Exercise details -
What you return must match the records word for word, except that images are dropped.

___ Listed entries

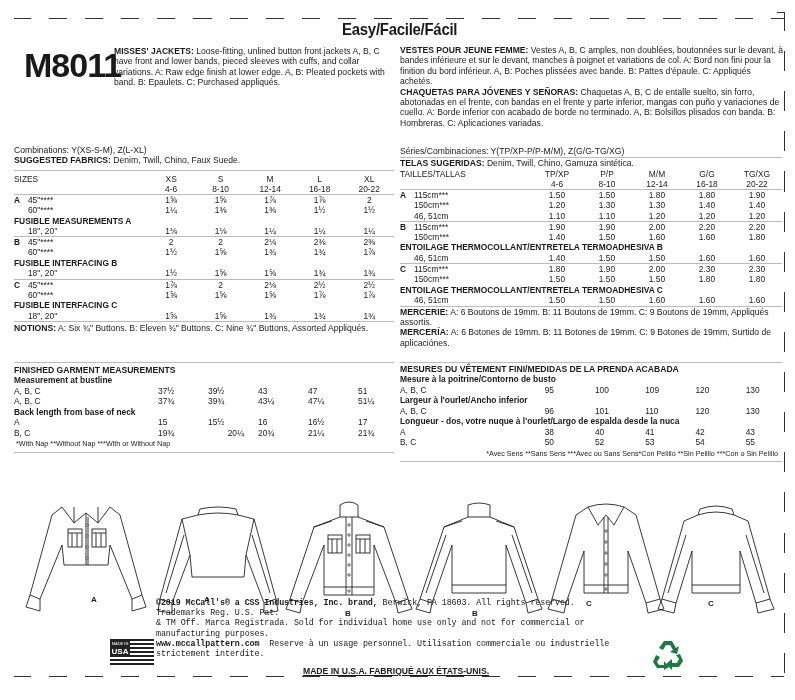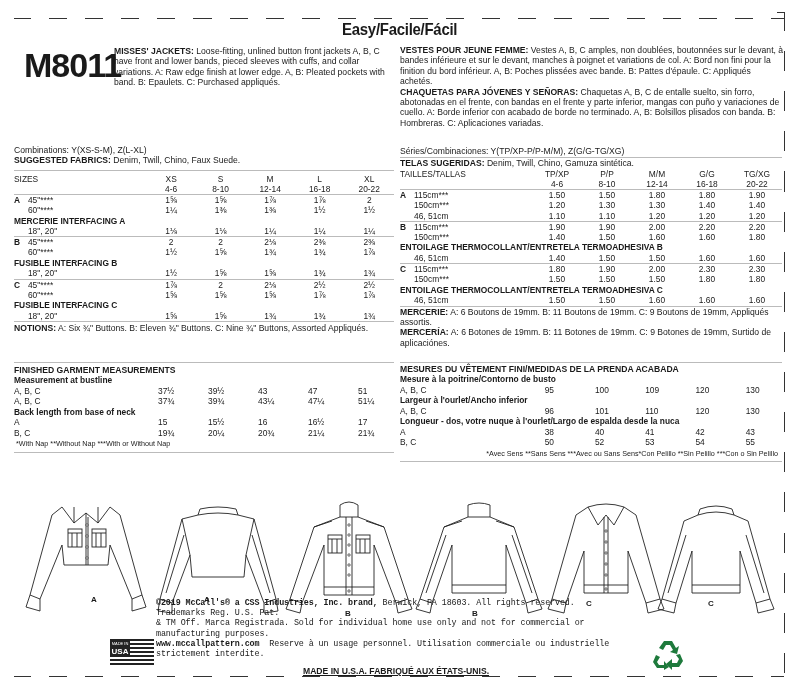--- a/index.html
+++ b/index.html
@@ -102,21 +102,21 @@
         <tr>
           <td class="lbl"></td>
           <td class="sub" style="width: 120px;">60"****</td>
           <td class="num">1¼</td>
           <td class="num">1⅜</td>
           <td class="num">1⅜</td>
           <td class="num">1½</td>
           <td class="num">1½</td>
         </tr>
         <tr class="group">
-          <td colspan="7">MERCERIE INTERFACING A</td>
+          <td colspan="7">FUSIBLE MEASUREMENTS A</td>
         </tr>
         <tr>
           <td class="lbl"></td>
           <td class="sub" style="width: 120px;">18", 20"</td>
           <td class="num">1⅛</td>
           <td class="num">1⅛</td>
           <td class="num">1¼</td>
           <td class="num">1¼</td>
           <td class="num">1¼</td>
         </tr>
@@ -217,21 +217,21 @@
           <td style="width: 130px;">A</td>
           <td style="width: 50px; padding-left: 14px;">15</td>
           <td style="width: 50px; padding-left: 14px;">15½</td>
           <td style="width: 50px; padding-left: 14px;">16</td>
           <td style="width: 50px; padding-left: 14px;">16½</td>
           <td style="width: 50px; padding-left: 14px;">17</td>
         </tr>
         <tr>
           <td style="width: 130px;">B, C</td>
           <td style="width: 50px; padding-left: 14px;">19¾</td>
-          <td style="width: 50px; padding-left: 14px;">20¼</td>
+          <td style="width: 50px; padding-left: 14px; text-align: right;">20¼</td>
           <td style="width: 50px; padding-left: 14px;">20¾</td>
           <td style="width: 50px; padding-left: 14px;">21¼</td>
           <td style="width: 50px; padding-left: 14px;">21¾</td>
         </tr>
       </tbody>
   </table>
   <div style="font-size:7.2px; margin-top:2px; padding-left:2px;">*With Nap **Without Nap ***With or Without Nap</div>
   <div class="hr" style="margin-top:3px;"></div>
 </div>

______

Solution to this task -
--- a/index.html
+++ b/index.html
@@ -102,21 +102,21 @@
         <tr>
           <td class="lbl"></td>
           <td class="sub" style="width: 120px;">60"****</td>
           <td class="num">1¼</td>
           <td class="num">1⅜</td>
           <td class="num">1⅜</td>
           <td class="num">1½</td>
           <td class="num">1½</td>
         </tr>
         <tr class="group">
-          <td colspan="7">MERCERIE INTERFACING A</td>
+          <td colspan="7">FUSIBLE MEASUREMENTS A</td>
         </tr>
         <tr>
           <td class="lbl"></td>
           <td class="sub" style="width: 120px;">18", 20"</td>
           <td class="num">1⅛</td>
           <td class="num">1⅛</td>
           <td class="num">1¼</td>
           <td class="num">1¼</td>
           <td class="num">1¼</td>
         </tr>
@@ -217,21 +217,21 @@
           <td style="width: 130px;">A</td>
           <td style="width: 50px; padding-left: 14px;">15</td>
           <td style="width: 50px; padding-left: 14px;">15½</td>
           <td style="width: 50px; padding-left: 14px;">16</td>
           <td style="width: 50px; padding-left: 14px;">16½</td>
           <td style="width: 50px; padding-left: 14px;">17</td>
         </tr>
         <tr>
           <td style="width: 130px;">B, C</td>
           <td style="width: 50px; padding-left: 14px;">19¾</td>
-          <td style="width: 50px; padding-left: 14px;">20¼</td>
+          <td style="width: 50px; padding-left: 14px; text-align: right;">20¼</td>
           <td style="width: 50px; padding-left: 14px;">20¾</td>
           <td style="width: 50px; padding-left: 14px;">21¼</td>
           <td style="width: 50px; padding-left: 14px;">21¾</td>
         </tr>
       </tbody>
   </table>
   <div style="font-size:7.2px; margin-top:2px; padding-left:2px;">*With Nap **Without Nap ***With or Without Nap</div>
   <div class="hr" style="margin-top:3px;"></div>
 </div>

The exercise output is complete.